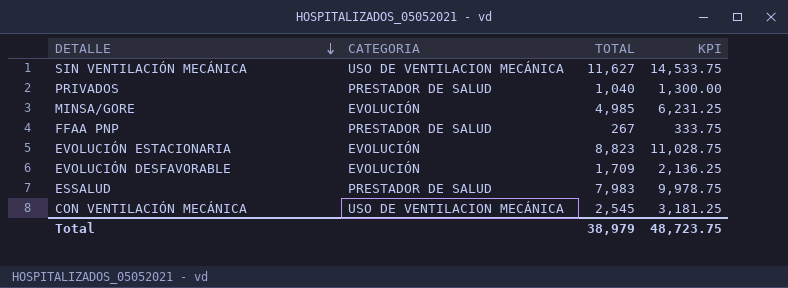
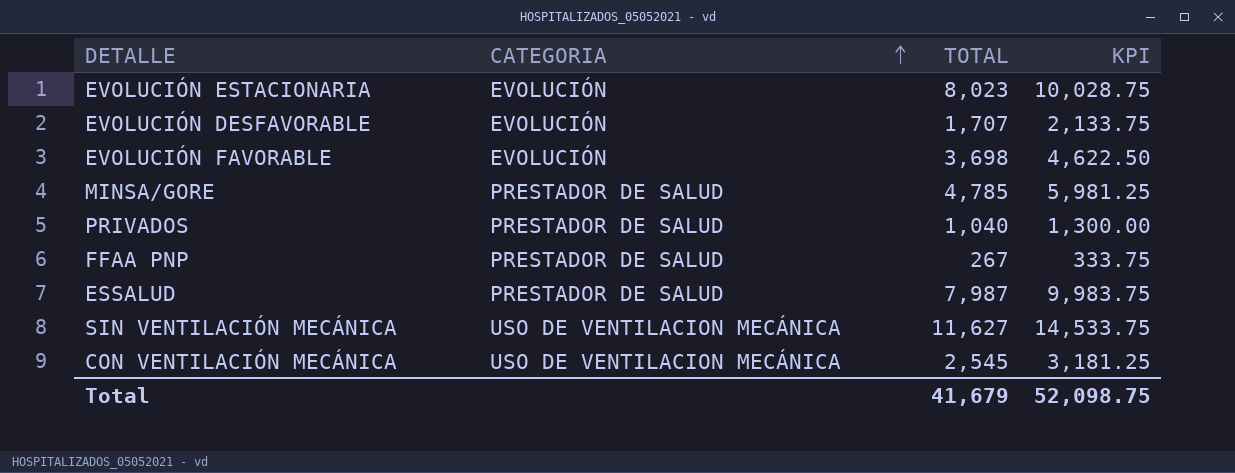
row order: DETALLE descending -> CATEGORIA ascending
EVOLUCIÓN ESTACIONARIA | TOTAL: 8,823 -> 8,023
EVOLUCIÓN ESTACIONARIA | KPI: 11,028.75 -> 10,028.75
EVOLUCIÓN DESFAVORABLE | TOTAL: 1,709 -> 1,707
EVOLUCIÓN DESFAVORABLE | KPI: 2,136.25 -> 2,133.75
row EVOLUCIÓN FAVORABLE: none -> EVOLUCIÓN | 3,698 | 4,622.50
MINSA/GORE | CATEGORIA: EVOLUCIÓN -> PRESTADOR DE SALUD
MINSA/GORE | TOTAL: 4,985 -> 4,785
MINSA/GORE | KPI: 6,231.25 -> 5,981.25
ESSALUD | TOTAL: 7,983 -> 7,987
ESSALUD | KPI: 9,978.75 -> 9,983.75
Total | TOTAL: 38,979 -> 41,679
Total | KPI: 48,723.75 -> 52,098.75

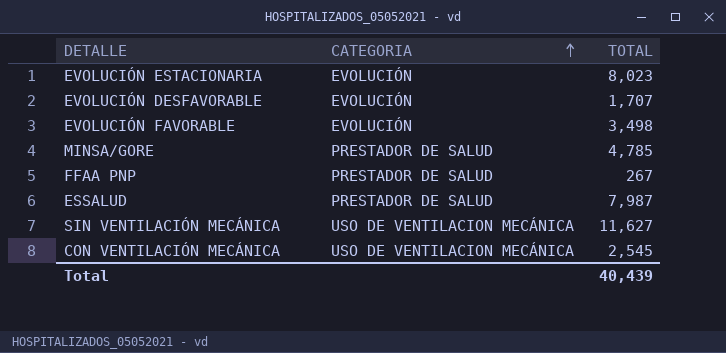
column KPI | formula: [TOTAL] * 1.25 -> none
row PRIVADOS: PRESTADOR DE SALUD | 1,040 | 1,300.00 -> none
EVOLUCIÓN FAVORABLE | TOTAL: 3,698 -> 3,498
Total | TOTAL: 41,679 -> 40,439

- - - - - - -

### Your instructions:
Print once more, exactly, the lines from the one with "EVOLUCIÓN DESFAVORABLE | TOTAL: 1,709" through the last line of the data, both ends included, without any pictures.

### Output of the task:
EVOLUCIÓN DESFAVORABLE | TOTAL: 1,709 -> 1,707
EVOLUCIÓN DESFAVORABLE | KPI: 2,136.25 -> 2,133.75
row EVOLUCIÓN FAVORABLE: none -> EVOLUCIÓN | 3,698 | 4,622.50
MINSA/GORE | CATEGORIA: EVOLUCIÓN -> PRESTADOR DE SALUD
MINSA/GORE | TOTAL: 4,985 -> 4,785
MINSA/GORE | KPI: 6,231.25 -> 5,981.25
ESSALUD | TOTAL: 7,983 -> 7,987
ESSALUD | KPI: 9,978.75 -> 9,983.75
Total | TOTAL: 38,979 -> 41,679
Total | KPI: 48,723.75 -> 52,098.75

column KPI | formula: [TOTAL] * 1.25 -> none
row PRIVADOS: PRESTADOR DE SALUD | 1,040 | 1,300.00 -> none
EVOLUCIÓN FAVORABLE | TOTAL: 3,698 -> 3,498
Total | TOTAL: 41,679 -> 40,439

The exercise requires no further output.